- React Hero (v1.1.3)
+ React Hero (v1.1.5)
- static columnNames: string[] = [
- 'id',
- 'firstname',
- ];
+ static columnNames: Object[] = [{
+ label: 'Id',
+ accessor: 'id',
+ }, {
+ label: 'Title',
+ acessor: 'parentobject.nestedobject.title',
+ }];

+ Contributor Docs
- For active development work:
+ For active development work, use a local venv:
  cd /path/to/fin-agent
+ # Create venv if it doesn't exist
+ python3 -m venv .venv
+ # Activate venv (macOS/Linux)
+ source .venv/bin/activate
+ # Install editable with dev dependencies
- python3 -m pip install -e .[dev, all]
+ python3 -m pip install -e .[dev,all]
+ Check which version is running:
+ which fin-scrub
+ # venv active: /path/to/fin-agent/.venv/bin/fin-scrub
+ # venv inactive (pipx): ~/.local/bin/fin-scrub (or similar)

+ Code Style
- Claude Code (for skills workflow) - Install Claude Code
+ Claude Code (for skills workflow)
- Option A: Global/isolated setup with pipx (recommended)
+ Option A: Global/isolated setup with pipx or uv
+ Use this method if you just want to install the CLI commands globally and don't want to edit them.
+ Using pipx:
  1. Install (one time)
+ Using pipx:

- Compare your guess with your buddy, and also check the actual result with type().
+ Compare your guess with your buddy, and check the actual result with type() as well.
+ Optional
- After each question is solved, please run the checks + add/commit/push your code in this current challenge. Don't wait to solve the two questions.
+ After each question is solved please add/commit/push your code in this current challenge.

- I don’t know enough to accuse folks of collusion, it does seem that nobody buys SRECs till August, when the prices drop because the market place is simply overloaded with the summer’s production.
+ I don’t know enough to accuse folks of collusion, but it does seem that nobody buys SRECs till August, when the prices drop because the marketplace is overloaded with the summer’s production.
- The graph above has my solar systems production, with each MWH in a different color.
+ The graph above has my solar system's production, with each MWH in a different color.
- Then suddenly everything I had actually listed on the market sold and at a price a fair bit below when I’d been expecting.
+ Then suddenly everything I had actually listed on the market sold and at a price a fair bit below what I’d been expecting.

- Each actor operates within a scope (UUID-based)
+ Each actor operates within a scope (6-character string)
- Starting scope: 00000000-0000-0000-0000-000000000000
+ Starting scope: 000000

····················

## PROBLEM TO SOLVE
Your answer should consist only of the lines above between the line holding "type() as well." and the line holding "please add/commit/push your code in this current challenge.", inclusive, each transcribed exactly.

## RESULT OF THIS TASK
+ Compare your guess with your buddy, and check the actual result with type() as well.
+ Optional
- After each question is solved, please run the checks + add/commit/push your code in this current challenge. Don't wait to solve the two questions.
+ After each question is solved please add/commit/push your code in this current challenge.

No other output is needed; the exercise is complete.